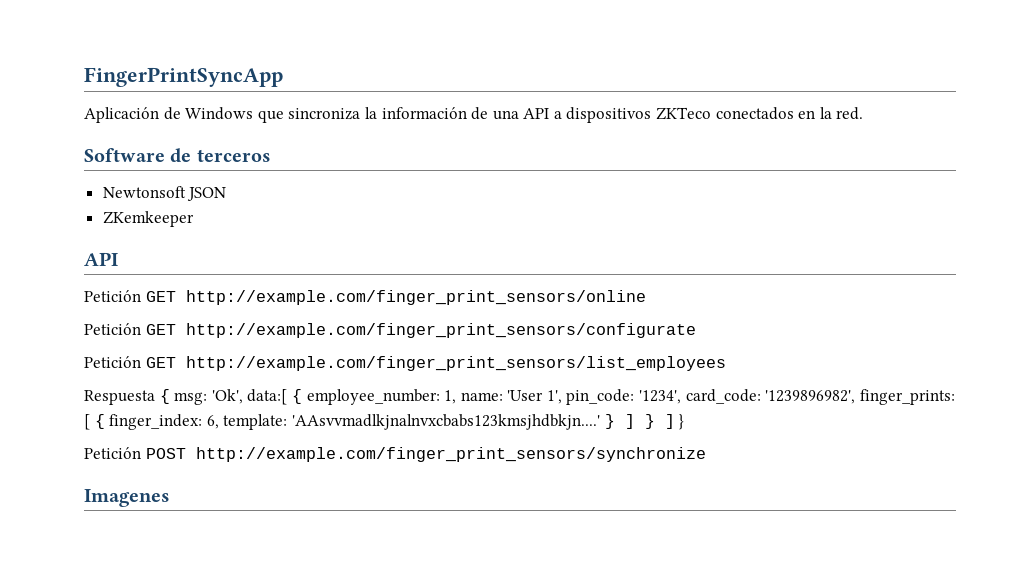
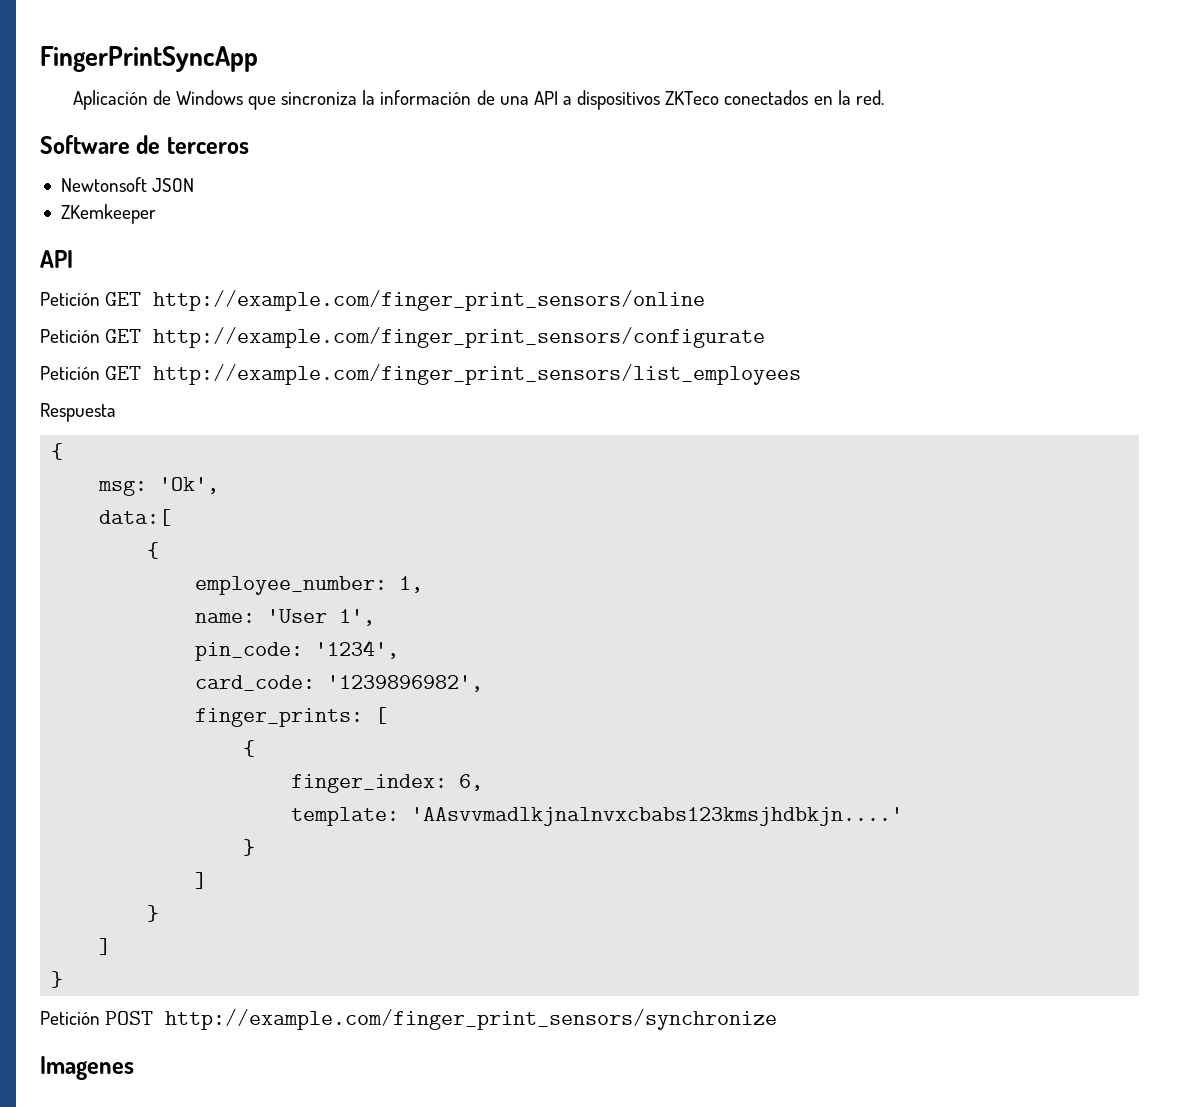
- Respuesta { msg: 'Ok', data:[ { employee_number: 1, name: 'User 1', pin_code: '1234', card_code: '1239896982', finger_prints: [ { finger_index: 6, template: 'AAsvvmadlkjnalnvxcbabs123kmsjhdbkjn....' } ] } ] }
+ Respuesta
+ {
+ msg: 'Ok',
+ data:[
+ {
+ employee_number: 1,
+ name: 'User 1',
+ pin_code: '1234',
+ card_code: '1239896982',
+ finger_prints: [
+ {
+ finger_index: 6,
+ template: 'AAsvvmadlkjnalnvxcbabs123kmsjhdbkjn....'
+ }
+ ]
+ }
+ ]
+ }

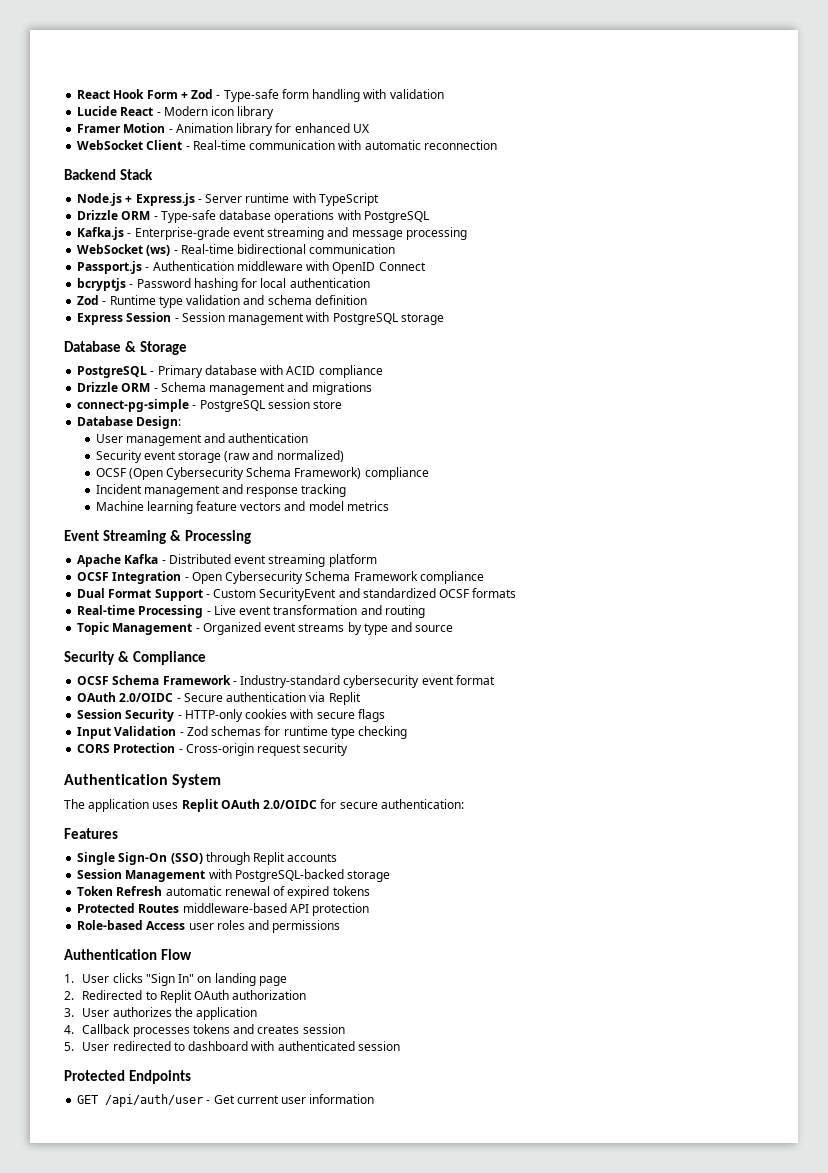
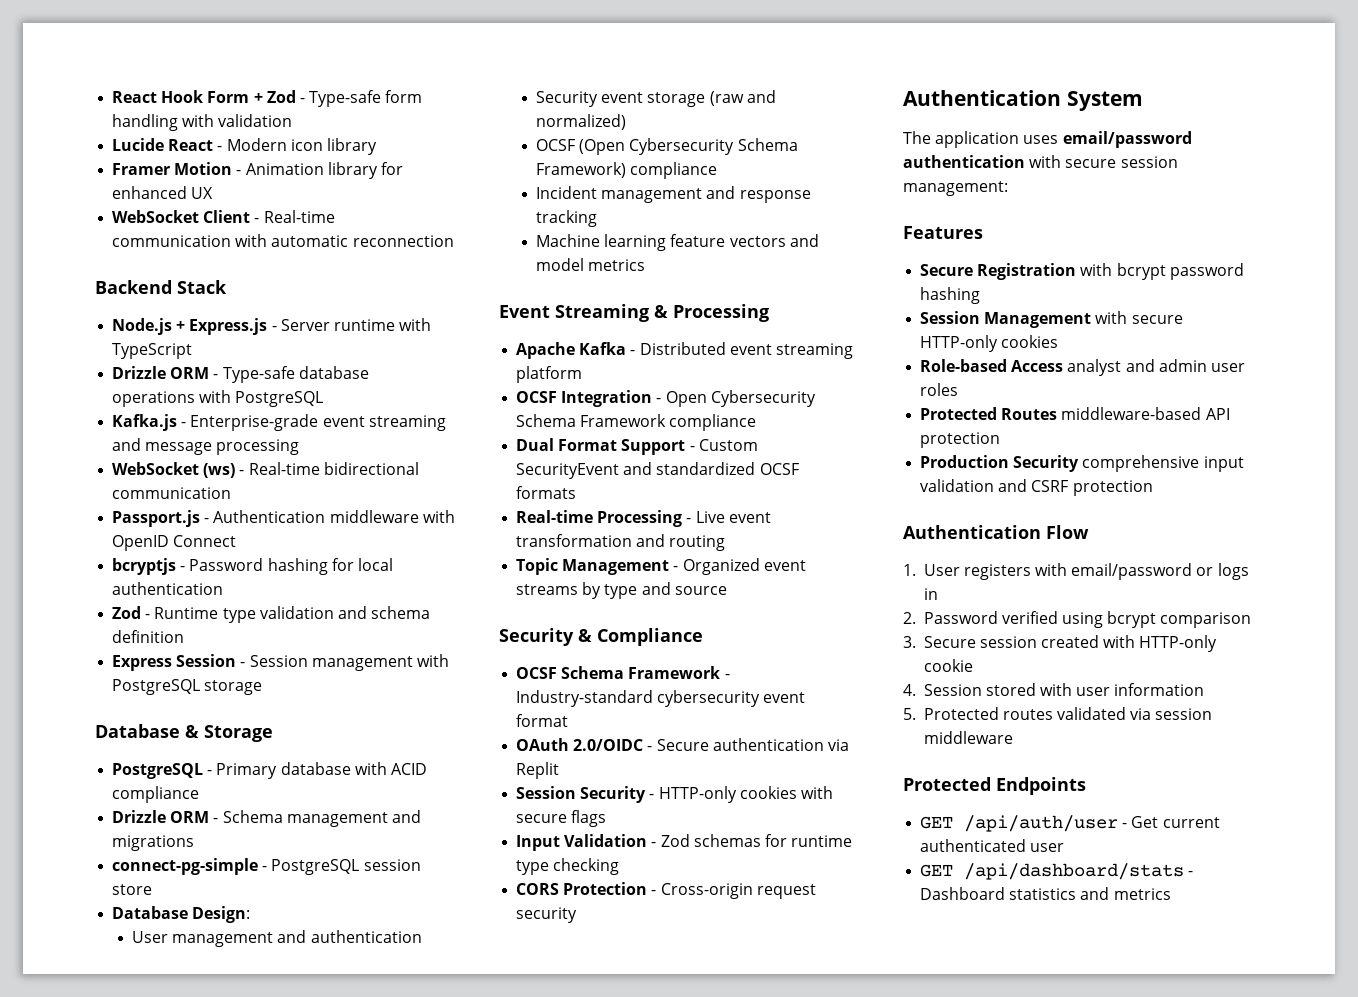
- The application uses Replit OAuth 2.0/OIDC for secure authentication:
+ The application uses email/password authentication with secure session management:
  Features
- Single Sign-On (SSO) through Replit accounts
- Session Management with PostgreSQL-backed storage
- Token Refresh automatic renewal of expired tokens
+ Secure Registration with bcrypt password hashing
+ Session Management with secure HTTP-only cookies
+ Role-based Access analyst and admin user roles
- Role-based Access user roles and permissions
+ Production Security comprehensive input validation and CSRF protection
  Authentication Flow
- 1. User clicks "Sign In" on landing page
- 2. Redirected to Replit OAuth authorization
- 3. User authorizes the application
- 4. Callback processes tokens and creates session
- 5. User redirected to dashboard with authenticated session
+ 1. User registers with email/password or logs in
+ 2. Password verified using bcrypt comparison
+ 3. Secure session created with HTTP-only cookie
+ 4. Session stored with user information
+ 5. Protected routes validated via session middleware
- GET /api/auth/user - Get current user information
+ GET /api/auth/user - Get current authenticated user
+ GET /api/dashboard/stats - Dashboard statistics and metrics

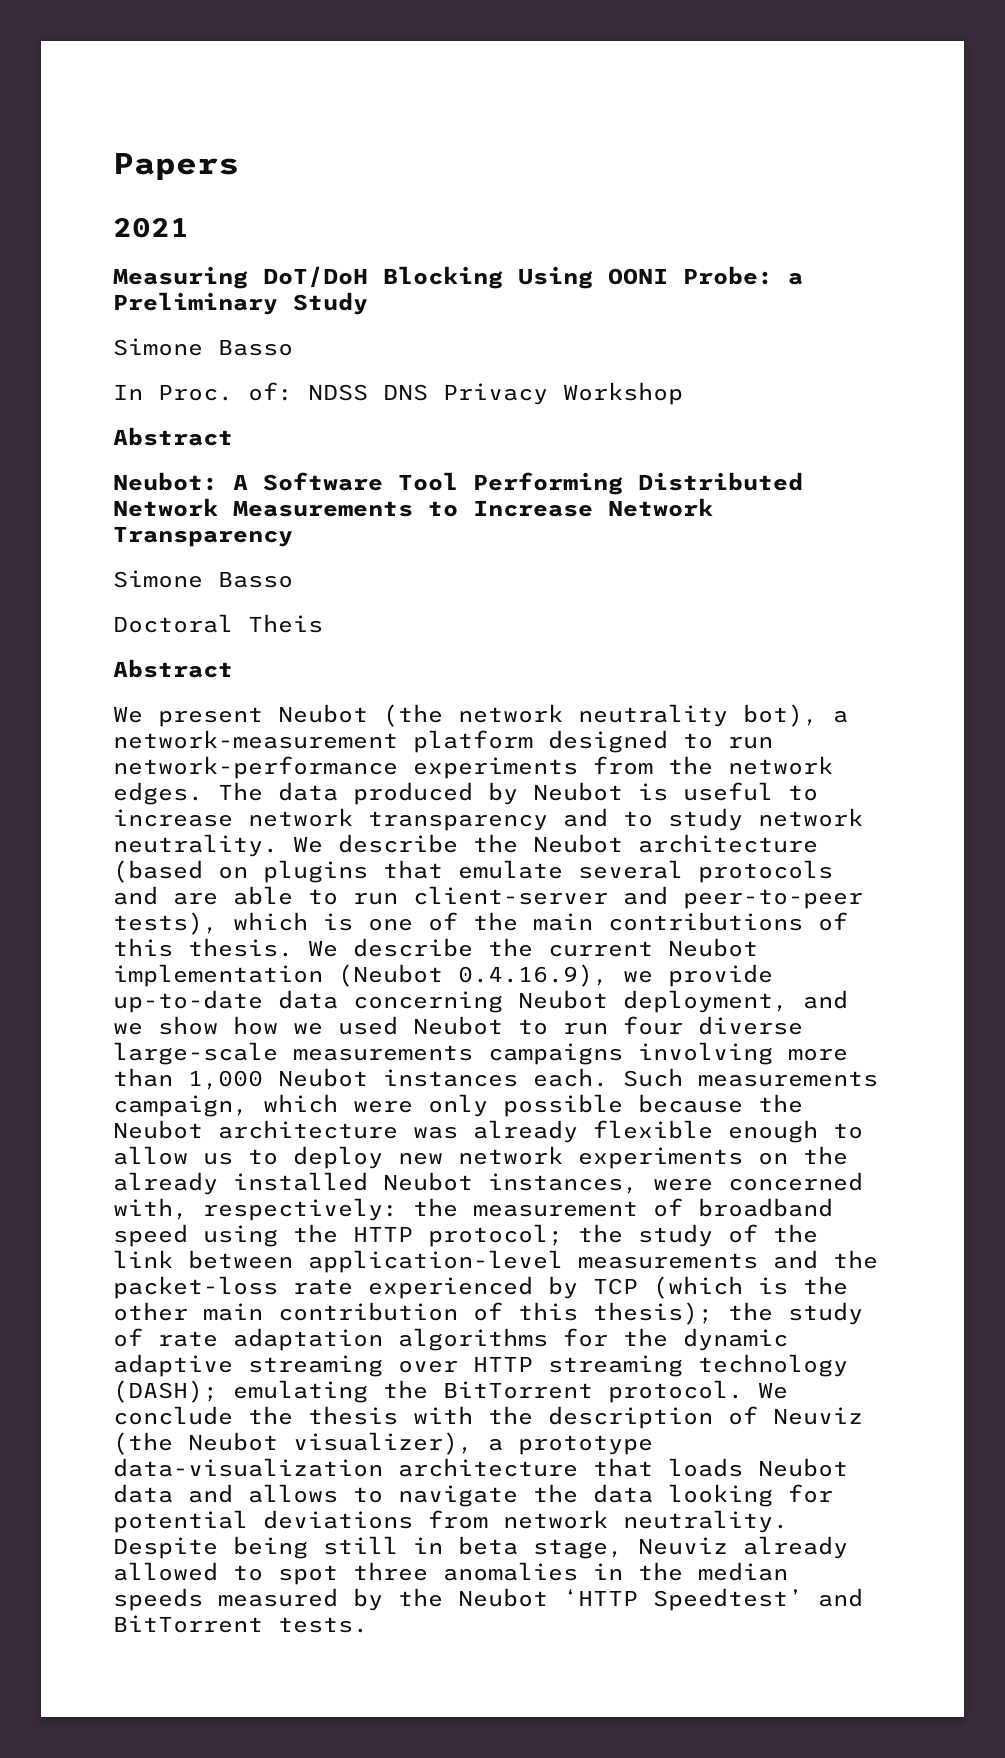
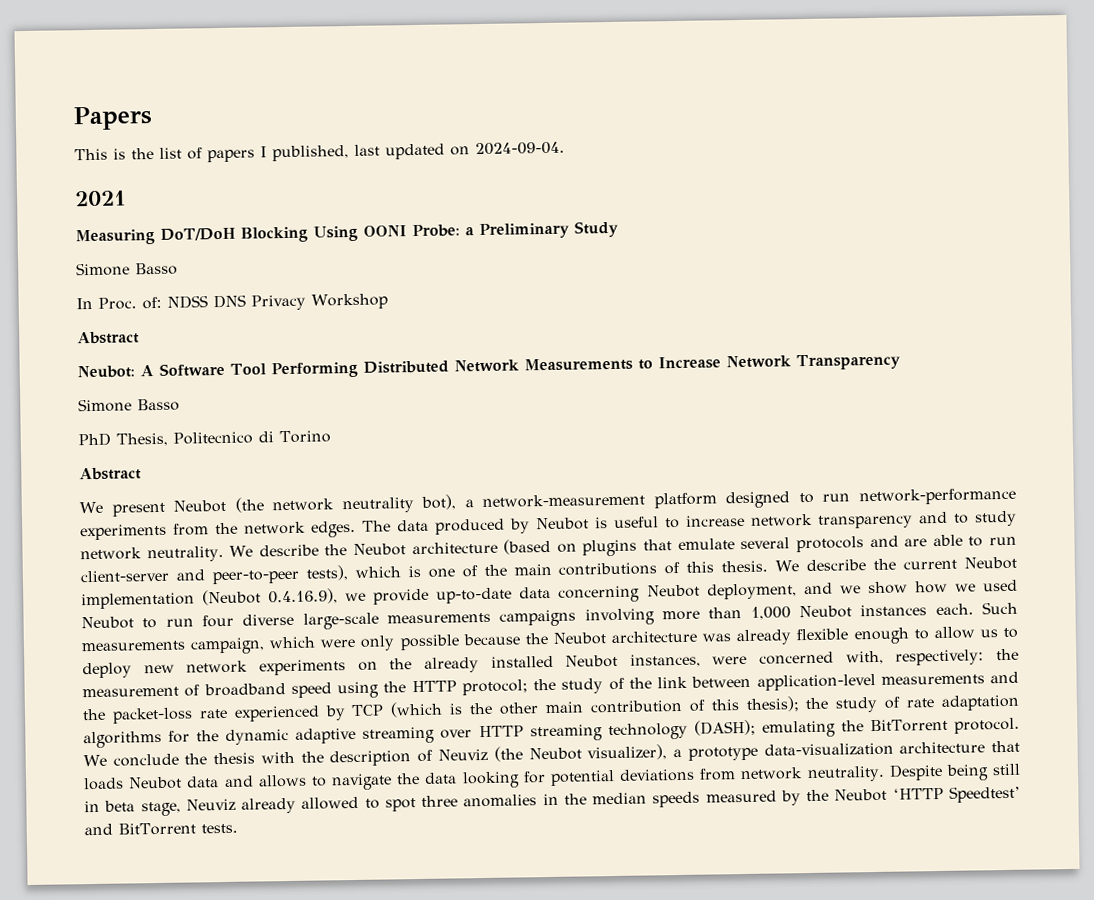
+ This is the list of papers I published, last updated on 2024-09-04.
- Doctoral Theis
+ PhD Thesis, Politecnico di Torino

_ _ _ _

Of the lines above, count those containing the word "OAuth", and give the number by itself.

▶ Exercise result:
2